Thinner strings are stiffer?
I have always thought that thicker strings would be stiffer and you should string at a lower tension. The following paragraph is from an article from the latest TennisOne website about strings and stringing:

A thinner string is thought to be softer. However, when you string the same model racquet with a thicker string and one with a thinner string at the same “reference” tension, the racquet with the thinner string will have a greater “dynamic stiffness” (firmer feel) than the racquet strung with the thicker string. Therefore, when choosing between similar string but in different gauges, you will want to decrease the “reference” tension of the thinner string to achieve a lower “dynamic stiffness” in the string bed compared to a thicker string. The exact amount to decrease will vary, but consider subtracting 2 to 4 pounds from your normal “reference” tension.
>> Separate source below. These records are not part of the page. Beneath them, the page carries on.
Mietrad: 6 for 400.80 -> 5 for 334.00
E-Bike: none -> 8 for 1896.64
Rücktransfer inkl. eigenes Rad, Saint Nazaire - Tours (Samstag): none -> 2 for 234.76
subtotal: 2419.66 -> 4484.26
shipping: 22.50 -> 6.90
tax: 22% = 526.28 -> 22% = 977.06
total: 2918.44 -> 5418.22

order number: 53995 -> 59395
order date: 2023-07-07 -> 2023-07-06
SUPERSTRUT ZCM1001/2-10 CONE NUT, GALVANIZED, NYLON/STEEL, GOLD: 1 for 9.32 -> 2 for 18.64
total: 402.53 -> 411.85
David Pavlich 03-01-2004 02:58 PM

Hmmmm...according to the USRSA, "...a 17 gauge string will be about twice as elastic (100%) as a 15 gauge string, all other factors being equal. This increased elasticity results in lower dynamic stiffness (meaning the strings will feel more elastic) during ball contact".

My tendency is to believe the USRSA. They've done a tremendous amount of scientific study of what goes on when ball meets strings.
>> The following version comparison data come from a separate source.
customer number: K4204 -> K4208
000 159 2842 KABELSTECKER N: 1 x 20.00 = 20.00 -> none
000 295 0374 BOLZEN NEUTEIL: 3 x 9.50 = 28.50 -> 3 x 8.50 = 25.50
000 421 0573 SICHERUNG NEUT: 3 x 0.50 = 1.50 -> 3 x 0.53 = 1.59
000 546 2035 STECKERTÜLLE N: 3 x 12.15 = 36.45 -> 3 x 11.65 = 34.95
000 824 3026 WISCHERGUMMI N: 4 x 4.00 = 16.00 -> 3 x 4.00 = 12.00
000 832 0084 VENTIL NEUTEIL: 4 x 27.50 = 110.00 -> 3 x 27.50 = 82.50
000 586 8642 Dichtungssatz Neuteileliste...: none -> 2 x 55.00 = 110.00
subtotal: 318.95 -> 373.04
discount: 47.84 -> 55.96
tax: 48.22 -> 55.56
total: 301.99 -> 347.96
NoBadMojo 03-01-2004 04:02 PM

With all respect to David, I don't believe much of what the USRSA says..arent they they the same people that bring you "Thicker strings produce more spin'? and the ever famous 'Most of the pro's can't discern a difference of 10 pounds of string tension in identical bats'. Just like TW rates the stiffness of the VEngine9 within 1 point of the Tour10MP..there is no way..not even close...not in real life playing conditions anyway. It's just info like you read in the to discover for yourself if you can IMO. Ed

Gaines Hillix 03-01-2004 05:19 PM

I don't believe there is an absolute rule on this. According to lab testing done for the USRSA about 40% of 17g strings are stiffer than their 16g equivelants. The rest are softer. I believe it was a piece in Tennis Magazine that made the claim that thick string at low tension was best for generating spin, not USRSA.

David Pavlich 03-01-2004 06:00 PM

Ed: You might want to read "The Physics and Technology of Tennis". While it's not all real world playing conditions that allowed the USRSA to come to the conclusions they did in the book, they did use a lot of real world science to prove or disprove many myths.

Dry reading, but for the techy side of tennis, quite eye opening, indeed.


coachrick 03-01-2004 07:55 PM

Ah, the old 'all other things being equal'--not usually the case. A solid string reduced from 16 to 17ga might play predictably, BUT, most strings are not mono construction. String X in 17ga may get more of its playing characteristics from the core rather than the additional wraps in the same string in 16ga. Lots o' other factors to consider, as well. Even multis may differ in construction from gauge to gauge rather than simply being more or less 'material'.

bcaz 03-01-2004 10:03 PM

Gaines, thanks for chipping in on this one. Your observations are always helpful, and you've weighed in on this before. As someone who usually plays 17g but sometimes uses a 16L or a 16g (or even an 18g in 18x20 stringbeds), I'm always wondering about the power/stiffness/playability/feel/durability tradeoffs.

Of course, the proof is in one's own experiences. Unfortunately, life is short, and there are only so many combinations of strings/tensions/gauges one can try in a racquet before it goes dead, especially if you like some of the set-ups along the way. So, I'm always eager to read what you folks have to say.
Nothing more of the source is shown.